- _Supplied material_
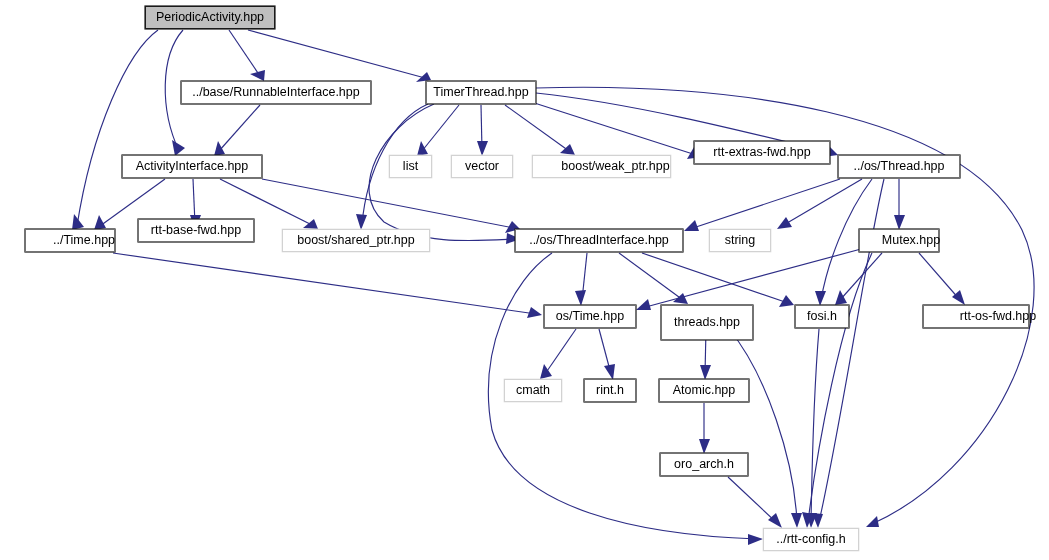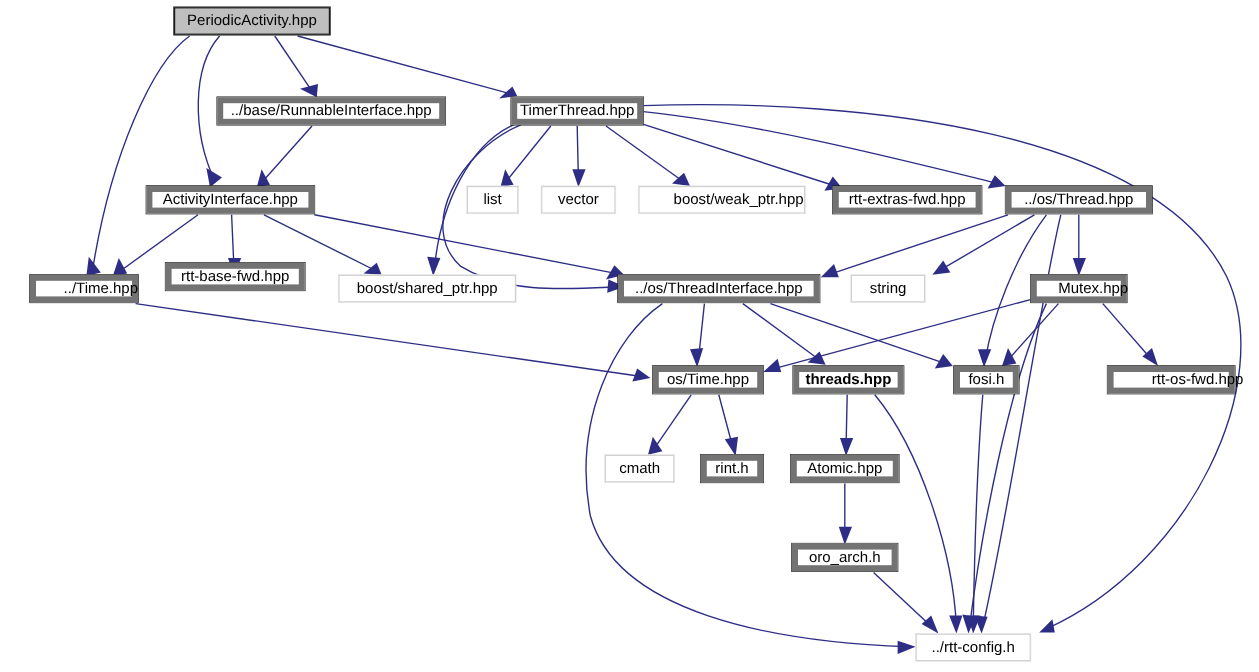--- a/index.html
+++ b/index.html
@@ -8,7 +8,7 @@
   svg.edges{position:absolute;left:0;top:0;width:1049px;height:560px;}
   .node{position:absolute;box-sizing:border-box;display:flex;align-items:center;justify-content:center;
         background:#ffffff;white-space:nowrap;font-size:12.5px;color:#000000;line-height:1;}
-  .node.solid{border:5px solid #737373;box-shadow:0 0 0 0.6px #1a1a1a;}
+  .node.solid{border:1px solid #737373;box-shadow:0 0 0 0.6px #1a1a1a;}
   .node.faint{border:1px solid #d2d2d2;box-shadow:0 0 0 0.4px #e2e2e2;}
   .node.root{background:#bfbfbf;border:1px solid #1a1a1a;box-shadow:0 0 0 0.6px #1a1a1a;}
   .edge{fill:none;stroke:#2d2d86;stroke-width:1.15px;}

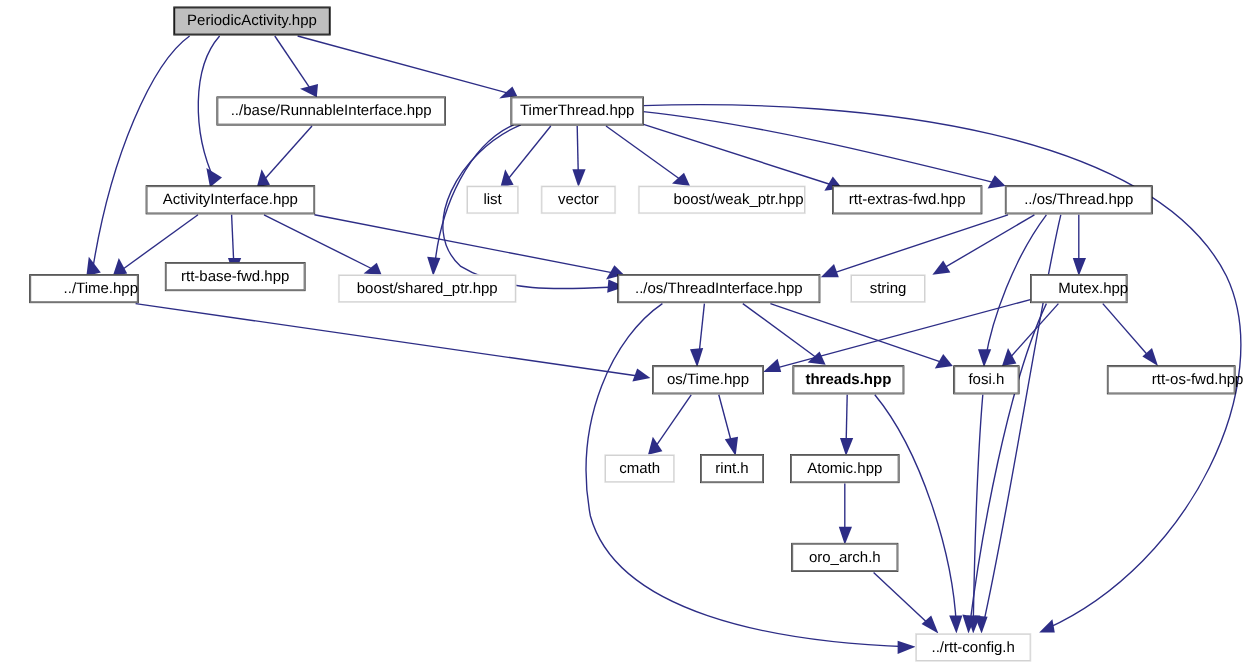--- a/index.html
+++ b/index.html
@@ -158,7 +158,7 @@
   <div class="node faint" style="left:510px;top:155px;width:139px;height:23px;padding-left:28px;">
       <span>boost/weak_ptr.hpp</span>
     </div>
-  <div class="node solid" style="left:672px;top:155px;width:124px;height:23px;">
+  <div class="node solid" style="left:672px;top:141px;width:136px;height:23px;">
       <span>rtt-extras-fwd.hpp</span>
     </div>
   <div class="node solid" style="left:816px;top:155px;width:122px;height:23px;">

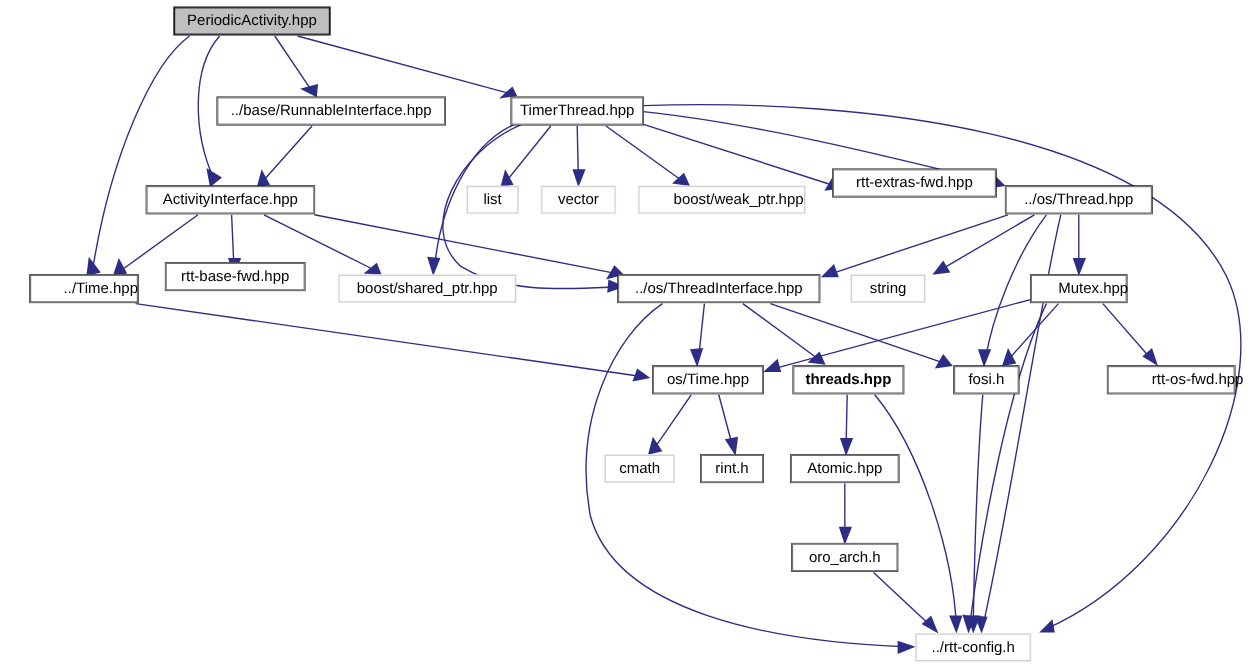--- a/index.html
+++ b/index.html
@@ -185,7 +185,7 @@
   <div class="node solid" style="left:522px;top:305px;width:92px;height:23px;">
       <span>os/Time.hpp</span>
     </div>
-  <div class="node solid" style="left:639px;top:305px;width:92px;height:23px;font-weight:bold;">
+  <div class="node solid" style="left:639px;top:305px;width:92px;height:35px;">
       <span>threads.hpp</span>
     </div>
   <div class="node solid" style="left:773px;top:305px;width:54px;height:23px;">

- _What you will do_
Only the lines from the beginning of the records through the line bearing "-158,7 +158,7 @@" belong in the answer, copied word for word with pictures left out.

- _Response for this exercise_
--- a/index.html
+++ b/index.html
@@ -8,7 +8,7 @@
   svg.edges{position:absolute;left:0;top:0;width:1049px;height:560px;}
   .node{position:absolute;box-sizing:border-box;display:flex;align-items:center;justify-content:center;
         background:#ffffff;white-space:nowrap;font-size:12.5px;color:#000000;line-height:1;}
-  .node.solid{border:5px solid #737373;box-shadow:0 0 0 0.6px #1a1a1a;}
+  .node.solid{border:1px solid #737373;box-shadow:0 0 0 0.6px #1a1a1a;}
   .node.faint{border:1px solid #d2d2d2;box-shadow:0 0 0 0.4px #e2e2e2;}
   .node.root{background:#bfbfbf;border:1px solid #1a1a1a;box-shadow:0 0 0 0.6px #1a1a1a;}
   .edge{fill:none;stroke:#2d2d86;stroke-width:1.15px;}

--- a/index.html
+++ b/index.html
@@ -158,7 +158,7 @@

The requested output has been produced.